◆ Information shown ◆
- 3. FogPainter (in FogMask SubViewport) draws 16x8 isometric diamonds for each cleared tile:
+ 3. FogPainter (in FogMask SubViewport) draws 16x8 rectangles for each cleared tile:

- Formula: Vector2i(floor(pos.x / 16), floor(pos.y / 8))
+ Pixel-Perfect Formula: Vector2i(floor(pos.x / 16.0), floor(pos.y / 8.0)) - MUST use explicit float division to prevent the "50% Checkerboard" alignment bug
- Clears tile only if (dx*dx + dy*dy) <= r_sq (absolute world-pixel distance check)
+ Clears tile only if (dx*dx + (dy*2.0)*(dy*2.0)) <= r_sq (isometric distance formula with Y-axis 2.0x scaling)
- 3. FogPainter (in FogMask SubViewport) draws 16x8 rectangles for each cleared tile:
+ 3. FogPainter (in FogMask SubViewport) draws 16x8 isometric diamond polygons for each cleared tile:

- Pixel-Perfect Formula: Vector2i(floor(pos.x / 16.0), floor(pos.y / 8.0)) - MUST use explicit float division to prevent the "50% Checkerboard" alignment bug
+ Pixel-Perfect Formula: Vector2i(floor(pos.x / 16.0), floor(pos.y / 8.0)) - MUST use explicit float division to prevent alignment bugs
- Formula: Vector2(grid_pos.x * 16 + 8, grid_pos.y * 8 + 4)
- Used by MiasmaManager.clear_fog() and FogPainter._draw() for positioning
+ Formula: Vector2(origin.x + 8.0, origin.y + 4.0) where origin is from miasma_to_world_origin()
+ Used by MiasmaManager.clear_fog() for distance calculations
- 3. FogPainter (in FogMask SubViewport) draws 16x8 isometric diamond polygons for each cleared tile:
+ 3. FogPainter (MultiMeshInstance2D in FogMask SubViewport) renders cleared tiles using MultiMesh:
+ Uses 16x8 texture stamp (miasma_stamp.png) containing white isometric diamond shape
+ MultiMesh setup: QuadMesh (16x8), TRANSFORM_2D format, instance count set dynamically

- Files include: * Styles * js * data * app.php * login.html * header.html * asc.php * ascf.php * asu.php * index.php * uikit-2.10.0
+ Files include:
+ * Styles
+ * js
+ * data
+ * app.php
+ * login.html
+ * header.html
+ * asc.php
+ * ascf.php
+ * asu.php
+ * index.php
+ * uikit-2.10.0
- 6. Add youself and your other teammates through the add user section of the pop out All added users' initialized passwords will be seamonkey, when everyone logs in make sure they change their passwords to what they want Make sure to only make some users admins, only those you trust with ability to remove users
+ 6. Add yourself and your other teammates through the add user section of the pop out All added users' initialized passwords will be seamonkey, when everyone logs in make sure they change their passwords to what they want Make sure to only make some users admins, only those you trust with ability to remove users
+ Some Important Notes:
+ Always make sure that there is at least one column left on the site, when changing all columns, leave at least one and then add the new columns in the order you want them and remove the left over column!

◆ Work to complete ◆
Please give an exact copy of every entry.

◆ Answer section ◆
- 3. FogPainter (in FogMask SubViewport) draws 16x8 isometric diamonds for each cleared tile:
+ 3. FogPainter (in FogMask SubViewport) draws 16x8 rectangles for each cleared tile:

- Formula: Vector2i(floor(pos.x / 16), floor(pos.y / 8))
+ Pixel-Perfect Formula: Vector2i(floor(pos.x / 16.0), floor(pos.y / 8.0)) - MUST use explicit float division to prevent the "50% Checkerboard" alignment bug
- Clears tile only if (dx*dx + dy*dy) <= r_sq (absolute world-pixel distance check)
+ Clears tile only if (dx*dx + (dy*2.0)*(dy*2.0)) <= r_sq (isometric distance formula with Y-axis 2.0x scaling)
- 3. FogPainter (in FogMask SubViewport) draws 16x8 rectangles for each cleared tile:
+ 3. FogPainter (in FogMask SubViewport) draws 16x8 isometric diamond polygons for each cleared tile:

- Pixel-Perfect Formula: Vector2i(floor(pos.x / 16.0), floor(pos.y / 8.0)) - MUST use explicit float division to prevent the "50% Checkerboard" alignment bug
+ Pixel-Perfect Formula: Vector2i(floor(pos.x / 16.0), floor(pos.y / 8.0)) - MUST use explicit float division to prevent alignment bugs
- Formula: Vector2(grid_pos.x * 16 + 8, grid_pos.y * 8 + 4)
- Used by MiasmaManager.clear_fog() and FogPainter._draw() for positioning
+ Formula: Vector2(origin.x + 8.0, origin.y + 4.0) where origin is from miasma_to_world_origin()
+ Used by MiasmaManager.clear_fog() for distance calculations
- 3. FogPainter (in FogMask SubViewport) draws 16x8 isometric diamond polygons for each cleared tile:
+ 3. FogPainter (MultiMeshInstance2D in FogMask SubViewport) renders cleared tiles using MultiMesh:
+ Uses 16x8 texture stamp (miasma_stamp.png) containing white isometric diamond shape
+ MultiMesh setup: QuadMesh (16x8), TRANSFORM_2D format, instance count set dynamically

- Files include: * Styles * js * data * app.php * login.html * header.html * asc.php * ascf.php * asu.php * index.php * uikit-2.10.0
+ Files include:
+ * Styles
+ * js
+ * data
+ * app.php
+ * login.html
+ * header.html
+ * asc.php
+ * ascf.php
+ * asu.php
+ * index.php
+ * uikit-2.10.0
- 6. Add youself and your other teammates through the add user section of the pop out All added users' initialized passwords will be seamonkey, when everyone logs in make sure they change their passwords to what they want Make sure to only make some users admins, only those you trust with ability to remove users
+ 6. Add yourself and your other teammates through the add user section of the pop out All added users' initialized passwords will be seamonkey, when everyone logs in make sure they change their passwords to what they want Make sure to only make some users admins, only those you trust with ability to remove users
+ Some Important Notes:
+ Always make sure that there is at least one column left on the site, when changing all columns, leave at least one and then add the new columns in the order you want them and remove the left over column!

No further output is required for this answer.